Maybe This Was a Healing Experience After All
July 01, 2025
How a painful college rejection turned into something unexpectedly restorative.
I didn’t get onto the Level 4 course.
And for a while, that felt like a collapse.
I spiraled into shame. I imagined I’d been rejected for being too open about my mental health, or because I wasn’t liked, or because I’d made someone uncomfortable. I convinced myself there was something deeply wrong with me — again.
But after speaking with my tutor, I’m beginning to see something else.
Maybe this was a healing experience after all.
It turns out my mental health wasn’t a factor at all.
They just didn’t have the capacity to give feedback to everyone.
And I probably didn’t spend enough time on my application.
Maybe the people I was interviewed alongside were just stronger listeners that day. I actually remember thinking that at the time.
I also remember being completely dysregulated.
My nervous system was fried.
Level 3 had been intense — emotionally exhausting — and I wasn’t in a good place when I applied.
Now, with a clearer head, I can admit that.

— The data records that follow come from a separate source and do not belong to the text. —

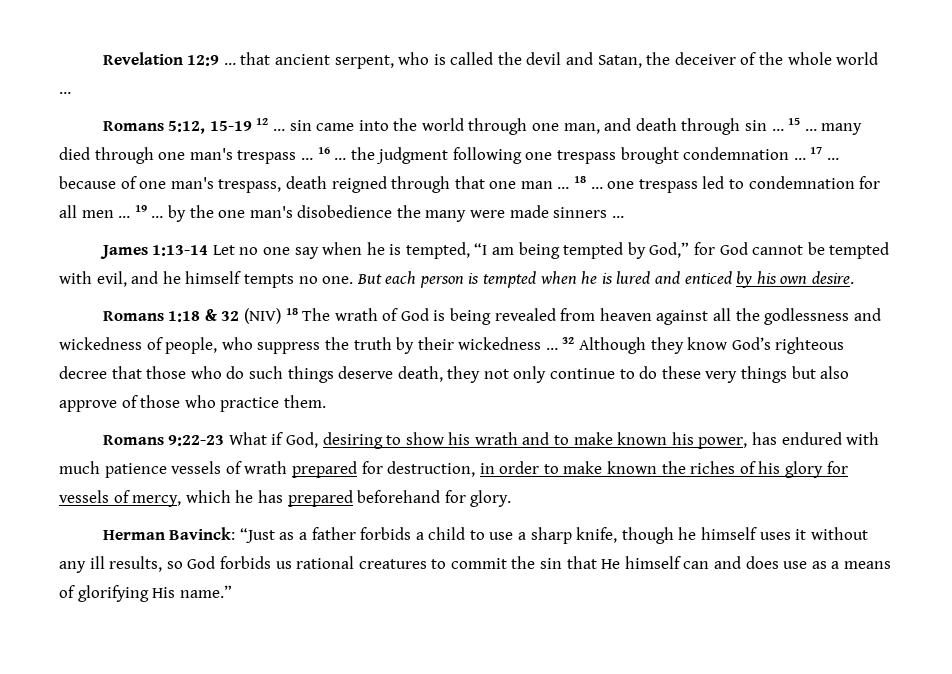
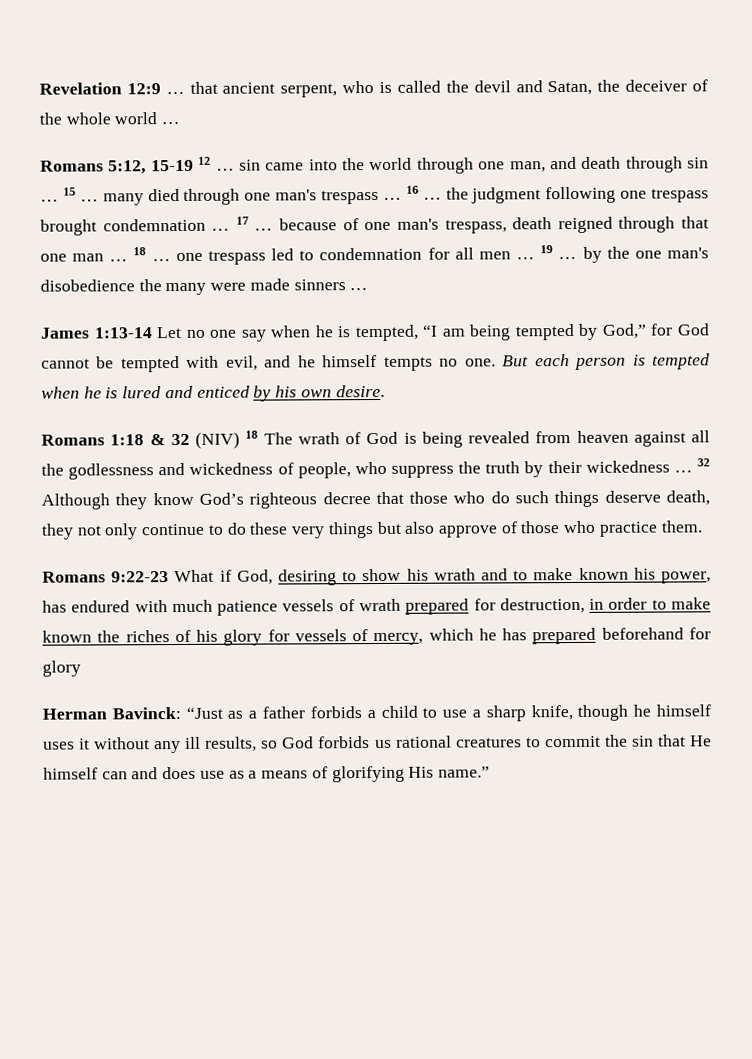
- Romans 9:22-23 What if God, desiring to show his wrath and to make known his power, has endured with much patience vessels of wrath prepared for destruction, in order to make known the riches of his glory for vessels of mercy, which he has prepared beforehand for glory.
+ Romans 9:22-23 What if God, desiring to show his wrath and to make known his power, has endured with much patience vessels of wrath prepared for destruction, in order to make known the riches of his glory for vessels of mercy, which he has prepared beforehand for glory

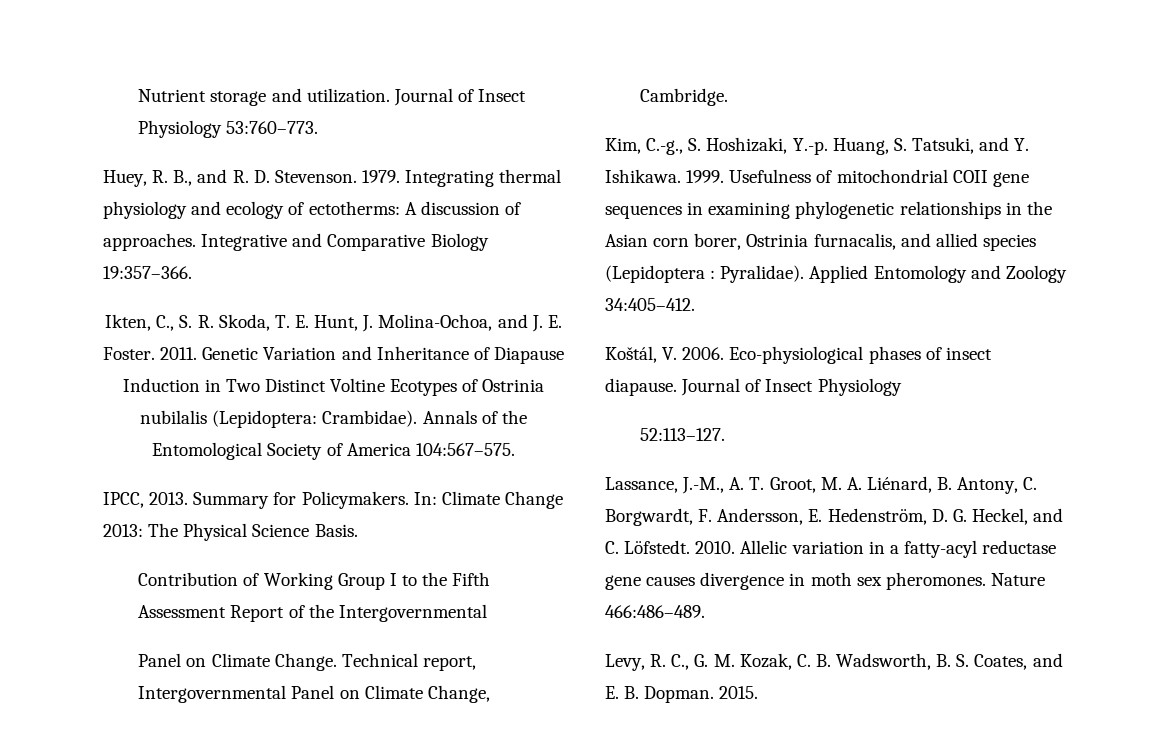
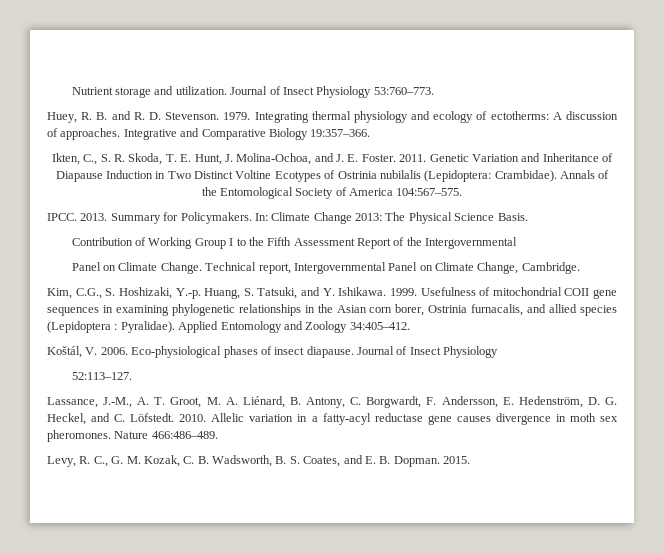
- Huey, R. B., and R. D. Stevenson.
+ Huey, R. B. and R. D. Stevenson.
- IPCC, 2013.
+ IPCC. 2013.
- Kim, C.-g., S. Hoshizaki, Y.-p. Huang, S. Tatsuki, and Y. Ishikawa.
+ Kim, C.G., S. Hoshizaki, Y.-p. Huang, S. Tatsuki, and Y. Ishikawa.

I’ve realized something about myself:
When I’m afraid I won’t be enough, I sometimes pull back a little — leave myself a buffer.
If I don’t try fully, then maybe the rejection won’t hurt as much.
That’s a pattern. One I’m ready to outgrow.
But here’s what shifted everything:
Danny sat with me. Gave me his time. Told me the truth.
He didn’t pity me. He didn’t sugarcoat.
He was honest — and kind.
And I believed him.
He saw potential in me. He said I might still get on the course.
He confirmed what I already suspected: I wasn’t quite ready — but I’m close.
And that did something in me I didn’t expect.
It softened something.
I may have come 50th out of 80 applicants.
That’s okay.
I didn’t do the application very well.
I’m probably not the best listener yet.
But I’m self-aware. I care. I’m honest.
And with the right guidance, I can grow.
That’s enough to build from.
If the course runs on a Thursday, I might still do it.
And if not, I think I’d be okay taking a year out.
Because for the first time, I don’t feel like I’m chasing this out of fear.
I’m grounded. I’m clearer.
And somehow, through all the spiraling, I feel a little more whole.
Maybe this was a healing experience after all.